Records provided —
━━━━━━
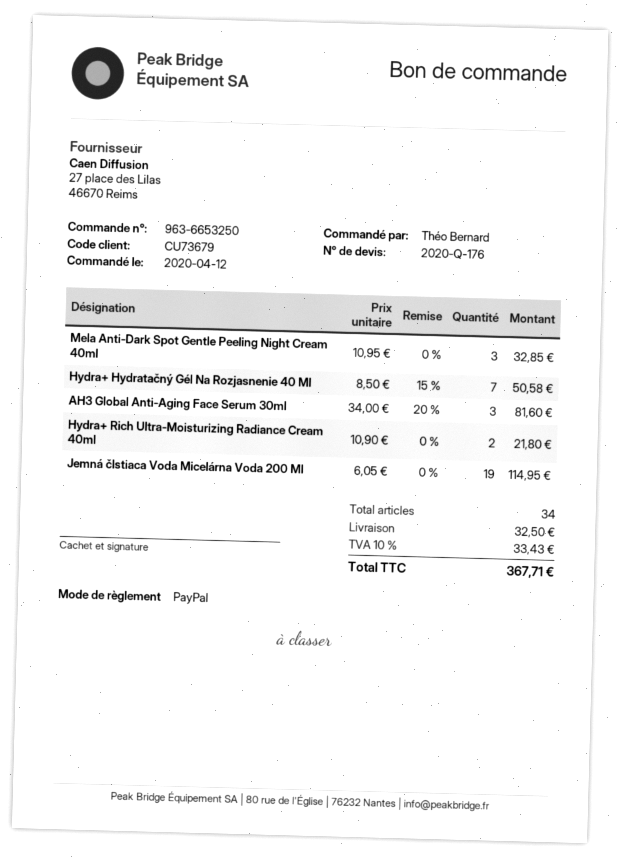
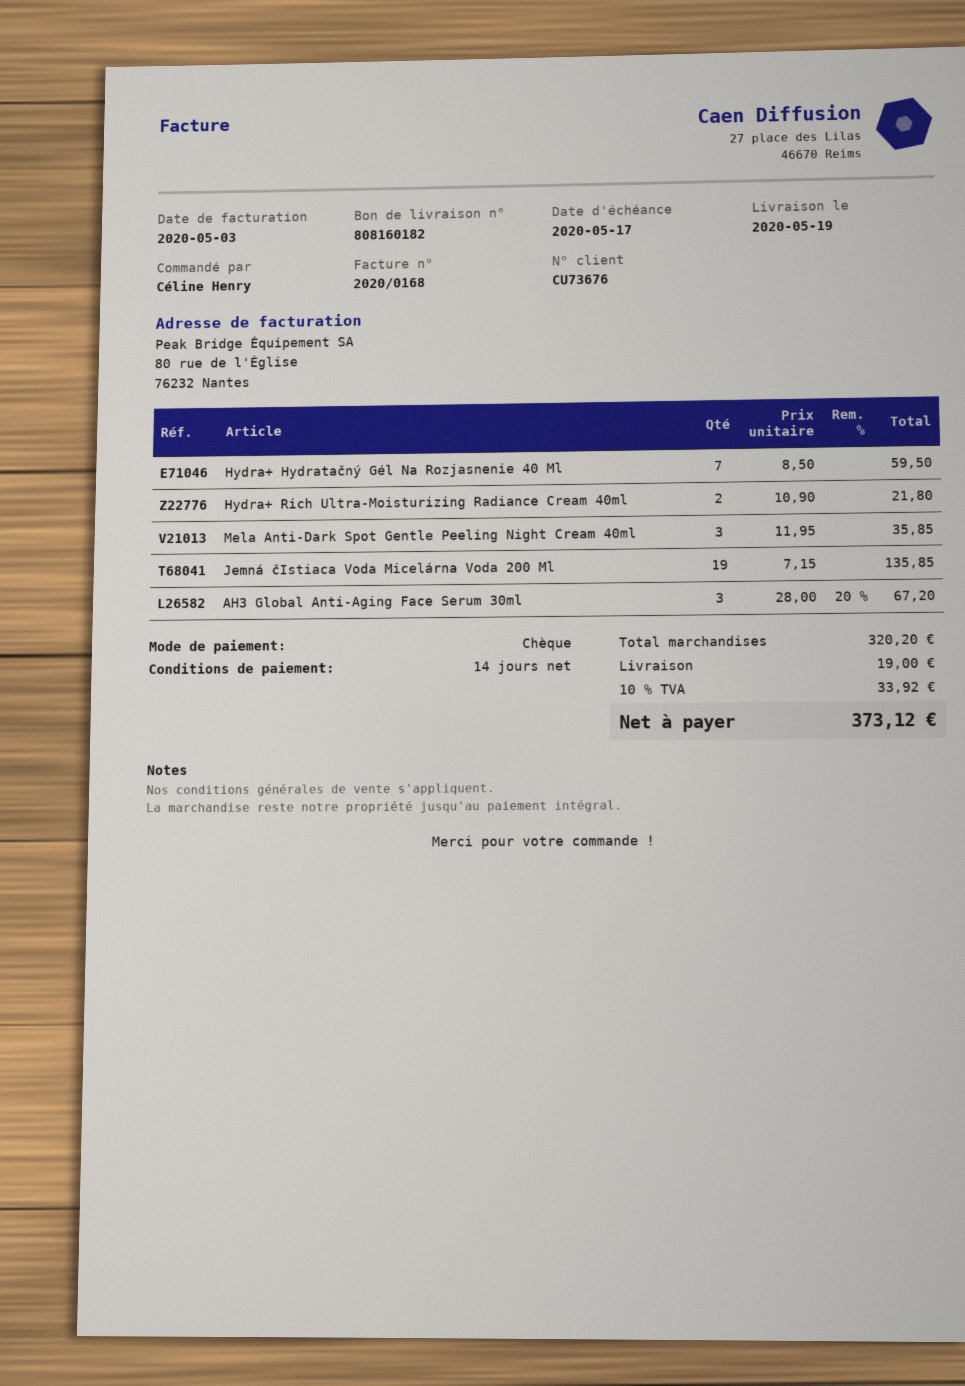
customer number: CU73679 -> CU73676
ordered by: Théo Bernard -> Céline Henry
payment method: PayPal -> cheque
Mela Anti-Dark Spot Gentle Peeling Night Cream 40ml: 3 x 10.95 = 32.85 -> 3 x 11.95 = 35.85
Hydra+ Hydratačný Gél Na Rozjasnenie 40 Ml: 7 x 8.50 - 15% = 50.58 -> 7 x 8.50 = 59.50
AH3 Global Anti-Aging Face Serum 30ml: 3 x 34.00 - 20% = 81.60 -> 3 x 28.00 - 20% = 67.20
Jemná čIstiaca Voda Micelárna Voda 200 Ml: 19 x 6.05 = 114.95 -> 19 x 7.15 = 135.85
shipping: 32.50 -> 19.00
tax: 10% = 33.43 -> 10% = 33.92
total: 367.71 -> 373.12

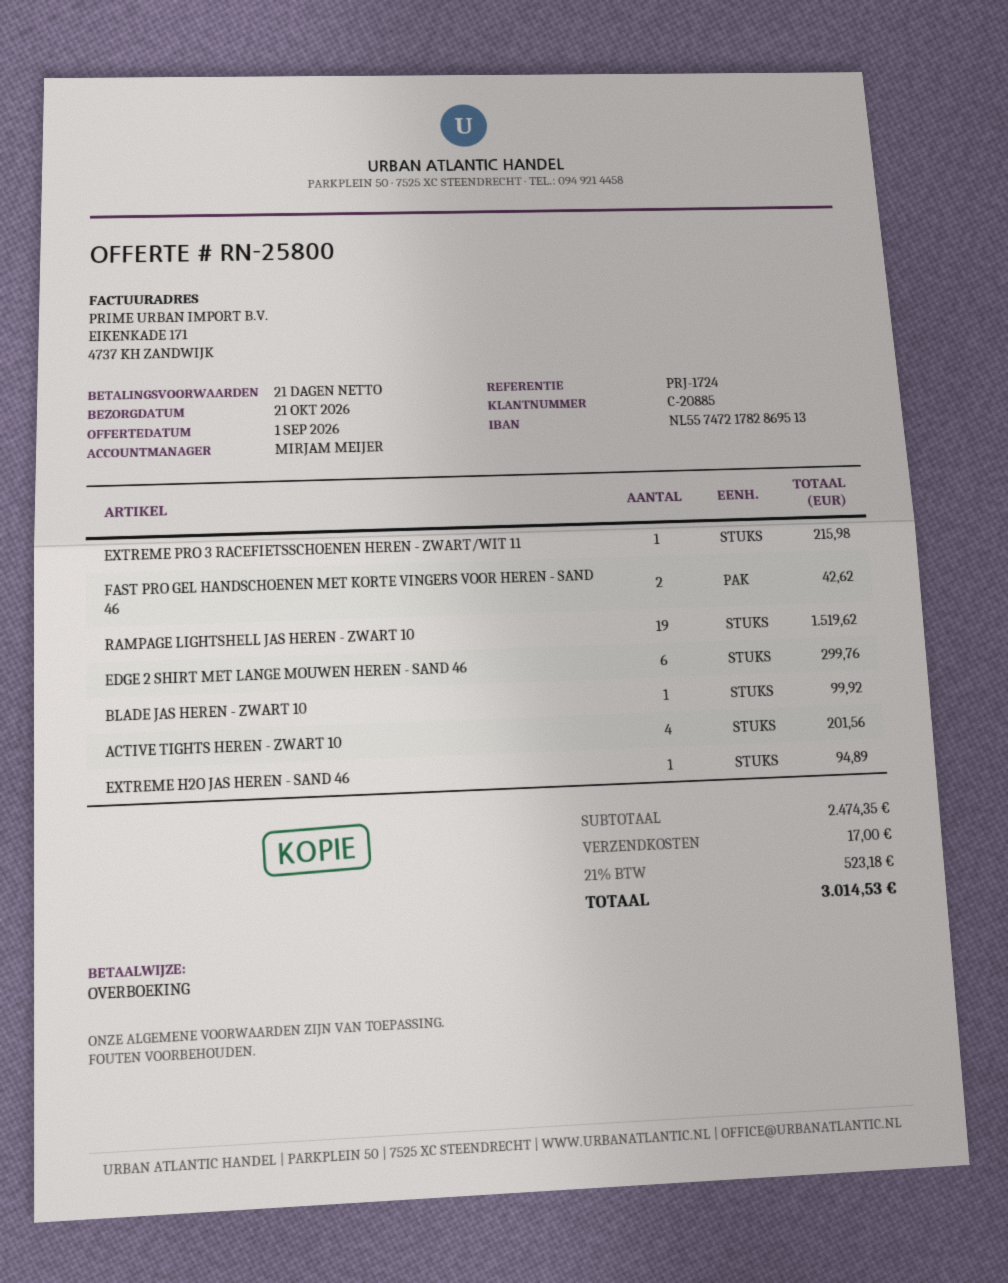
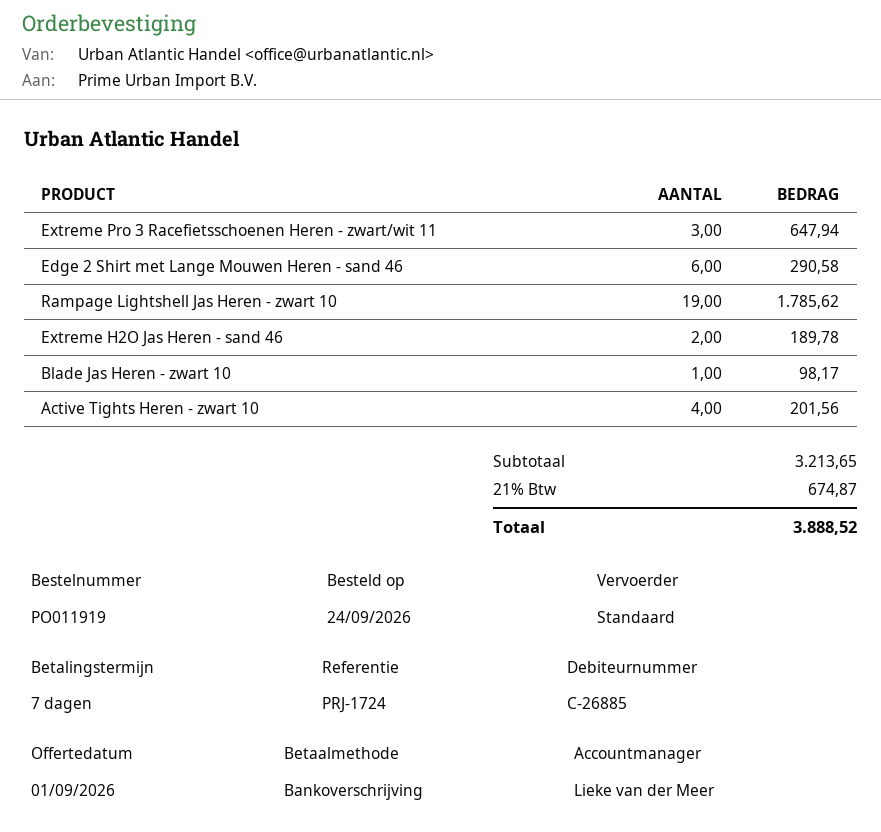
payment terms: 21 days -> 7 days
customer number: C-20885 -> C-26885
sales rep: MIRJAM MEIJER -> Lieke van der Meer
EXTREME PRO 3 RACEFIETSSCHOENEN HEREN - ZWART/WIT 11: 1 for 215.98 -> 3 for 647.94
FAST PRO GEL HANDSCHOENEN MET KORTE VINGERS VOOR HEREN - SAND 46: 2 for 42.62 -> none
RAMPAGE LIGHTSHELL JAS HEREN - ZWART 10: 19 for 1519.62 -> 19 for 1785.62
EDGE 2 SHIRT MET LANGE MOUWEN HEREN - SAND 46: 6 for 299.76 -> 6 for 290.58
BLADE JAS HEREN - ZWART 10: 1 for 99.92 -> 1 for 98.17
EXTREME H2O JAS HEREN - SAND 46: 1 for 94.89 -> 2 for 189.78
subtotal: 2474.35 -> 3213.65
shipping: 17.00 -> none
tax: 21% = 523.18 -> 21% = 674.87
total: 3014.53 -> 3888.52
━━━━━━
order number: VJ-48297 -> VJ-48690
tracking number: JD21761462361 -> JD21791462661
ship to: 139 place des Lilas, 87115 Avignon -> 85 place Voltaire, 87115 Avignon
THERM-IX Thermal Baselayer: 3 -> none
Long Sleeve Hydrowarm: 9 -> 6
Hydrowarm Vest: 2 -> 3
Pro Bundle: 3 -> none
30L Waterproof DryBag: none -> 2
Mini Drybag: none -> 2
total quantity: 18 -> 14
━━━━━━
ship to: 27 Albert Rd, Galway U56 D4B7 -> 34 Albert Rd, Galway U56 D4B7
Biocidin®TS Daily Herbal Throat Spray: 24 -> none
━━━━━━
The task —
When the line with "shipping: 17.00 -> none" is reached in the data above, start copying there, and copy each line exactly until the line with "total: 3014.53 -> 3888.52" has been copied; copy nothing else.

Reply —
shipping: 17.00 -> none
tax: 21% = 523.18 -> 21% = 674.87
total: 3014.53 -> 3888.52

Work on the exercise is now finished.